Since Google now directly competes against Yelp in terms of reviewing local businesses via its Places product, Yelp agreed to the FTC’s request to discuss its experiences with Google’s conduct.
“We have responded to these requests and told officials that we believe Google has acted anti-competitively in at least two key ways: by misusing Yelp review content in their competing Places product and by favoring their own competing Places product in search results,” Yelp CEO Jeremy Stoppelman writes in a blog post. “We have been invited to participate in a Senate Judiciary Subcommittee on Antitrust hearing about this issue later today.”
As Yelp points out in several visually annotated slides, Google doesn’t actually attribute its use of Yelp user reviews in its Places product.

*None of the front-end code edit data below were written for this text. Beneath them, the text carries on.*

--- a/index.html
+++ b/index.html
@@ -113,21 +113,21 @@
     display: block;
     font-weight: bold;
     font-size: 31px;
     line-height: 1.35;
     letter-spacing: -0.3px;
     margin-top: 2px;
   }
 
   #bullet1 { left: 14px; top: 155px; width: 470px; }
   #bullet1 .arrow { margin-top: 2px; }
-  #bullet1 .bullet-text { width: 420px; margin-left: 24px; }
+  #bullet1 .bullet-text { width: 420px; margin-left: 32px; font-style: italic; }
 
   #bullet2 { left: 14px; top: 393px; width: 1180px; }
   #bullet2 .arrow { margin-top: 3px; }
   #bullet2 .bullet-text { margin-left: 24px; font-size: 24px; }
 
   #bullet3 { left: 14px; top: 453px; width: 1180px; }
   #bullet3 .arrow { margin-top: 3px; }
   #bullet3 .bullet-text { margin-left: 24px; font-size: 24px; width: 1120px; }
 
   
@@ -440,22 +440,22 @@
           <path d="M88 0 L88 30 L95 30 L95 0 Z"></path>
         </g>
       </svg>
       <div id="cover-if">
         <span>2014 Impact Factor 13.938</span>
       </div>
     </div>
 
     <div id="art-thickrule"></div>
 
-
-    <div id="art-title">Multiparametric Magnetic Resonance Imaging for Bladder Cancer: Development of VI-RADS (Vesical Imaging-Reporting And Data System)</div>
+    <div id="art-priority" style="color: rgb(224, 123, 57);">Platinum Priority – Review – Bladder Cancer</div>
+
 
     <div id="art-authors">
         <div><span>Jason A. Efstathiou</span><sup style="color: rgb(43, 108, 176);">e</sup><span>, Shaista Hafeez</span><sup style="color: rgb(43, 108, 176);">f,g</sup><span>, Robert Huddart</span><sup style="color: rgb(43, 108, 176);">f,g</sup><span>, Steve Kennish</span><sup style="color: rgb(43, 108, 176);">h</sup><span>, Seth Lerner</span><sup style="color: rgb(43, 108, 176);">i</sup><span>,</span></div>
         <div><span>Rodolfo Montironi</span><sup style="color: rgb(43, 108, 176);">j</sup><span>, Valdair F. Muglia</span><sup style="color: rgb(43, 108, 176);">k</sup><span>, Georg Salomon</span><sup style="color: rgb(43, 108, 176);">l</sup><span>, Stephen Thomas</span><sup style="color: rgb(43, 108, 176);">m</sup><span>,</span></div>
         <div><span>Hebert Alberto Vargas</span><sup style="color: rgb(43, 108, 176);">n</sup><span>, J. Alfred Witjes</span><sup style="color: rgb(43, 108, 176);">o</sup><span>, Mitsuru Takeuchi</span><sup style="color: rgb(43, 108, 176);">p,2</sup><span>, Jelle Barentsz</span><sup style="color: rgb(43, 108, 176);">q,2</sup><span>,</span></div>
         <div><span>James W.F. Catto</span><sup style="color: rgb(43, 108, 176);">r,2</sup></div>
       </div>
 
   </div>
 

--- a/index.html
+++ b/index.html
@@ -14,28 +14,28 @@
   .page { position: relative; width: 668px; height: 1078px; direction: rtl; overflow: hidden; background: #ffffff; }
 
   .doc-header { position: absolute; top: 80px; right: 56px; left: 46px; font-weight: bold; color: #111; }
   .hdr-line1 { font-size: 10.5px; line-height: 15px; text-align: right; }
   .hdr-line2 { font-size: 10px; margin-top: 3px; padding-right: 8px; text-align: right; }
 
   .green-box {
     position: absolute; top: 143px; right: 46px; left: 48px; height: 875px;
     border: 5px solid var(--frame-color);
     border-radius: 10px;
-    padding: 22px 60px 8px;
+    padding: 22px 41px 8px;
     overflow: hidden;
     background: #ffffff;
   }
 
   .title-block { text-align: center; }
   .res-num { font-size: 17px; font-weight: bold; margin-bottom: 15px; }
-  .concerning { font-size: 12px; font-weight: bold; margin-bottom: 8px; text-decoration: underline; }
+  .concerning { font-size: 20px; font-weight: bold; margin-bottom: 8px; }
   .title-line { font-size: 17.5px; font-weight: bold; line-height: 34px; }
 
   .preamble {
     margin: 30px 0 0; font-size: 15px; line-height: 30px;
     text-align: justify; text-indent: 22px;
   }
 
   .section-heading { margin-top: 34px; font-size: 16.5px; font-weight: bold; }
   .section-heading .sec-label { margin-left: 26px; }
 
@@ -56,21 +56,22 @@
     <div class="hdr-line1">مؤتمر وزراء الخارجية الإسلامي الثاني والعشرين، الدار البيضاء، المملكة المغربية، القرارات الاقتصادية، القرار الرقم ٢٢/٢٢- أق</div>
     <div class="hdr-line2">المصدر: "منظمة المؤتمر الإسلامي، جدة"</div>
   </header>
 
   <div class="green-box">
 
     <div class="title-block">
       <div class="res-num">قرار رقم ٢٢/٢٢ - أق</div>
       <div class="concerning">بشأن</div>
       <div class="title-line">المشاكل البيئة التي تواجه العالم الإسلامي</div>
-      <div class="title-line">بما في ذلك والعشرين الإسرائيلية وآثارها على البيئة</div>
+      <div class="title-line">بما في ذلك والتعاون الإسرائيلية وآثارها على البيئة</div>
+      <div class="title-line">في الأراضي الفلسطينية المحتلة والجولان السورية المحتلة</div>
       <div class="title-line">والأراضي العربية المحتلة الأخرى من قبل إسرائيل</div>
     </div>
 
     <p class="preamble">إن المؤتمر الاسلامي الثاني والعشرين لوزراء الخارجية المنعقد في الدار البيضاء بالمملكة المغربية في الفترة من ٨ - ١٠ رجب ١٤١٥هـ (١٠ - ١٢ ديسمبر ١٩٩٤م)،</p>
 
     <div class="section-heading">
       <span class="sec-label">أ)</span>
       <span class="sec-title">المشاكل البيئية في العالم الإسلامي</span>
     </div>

The search giant lists both the total number of reviews for a local business and reviews about the business itself, but doesn’t disclose that the reviews came from Yelp and not its own service.
Also, Google previously had a partnership with Yelp that allowed it to use Yelp reviews as complimentary to other Google services. The partnership, however, was apparently terminated years ago, which prompted Google to change its policy regarding user reviews. With that kind of history, it will be difficult for Google to argue against anti-trust accusations.
The company has placed its written and verbal testimony online, as well as an outline of its relationship with Google.
Google was unavailable for immediate comment about Yelp’s testimony.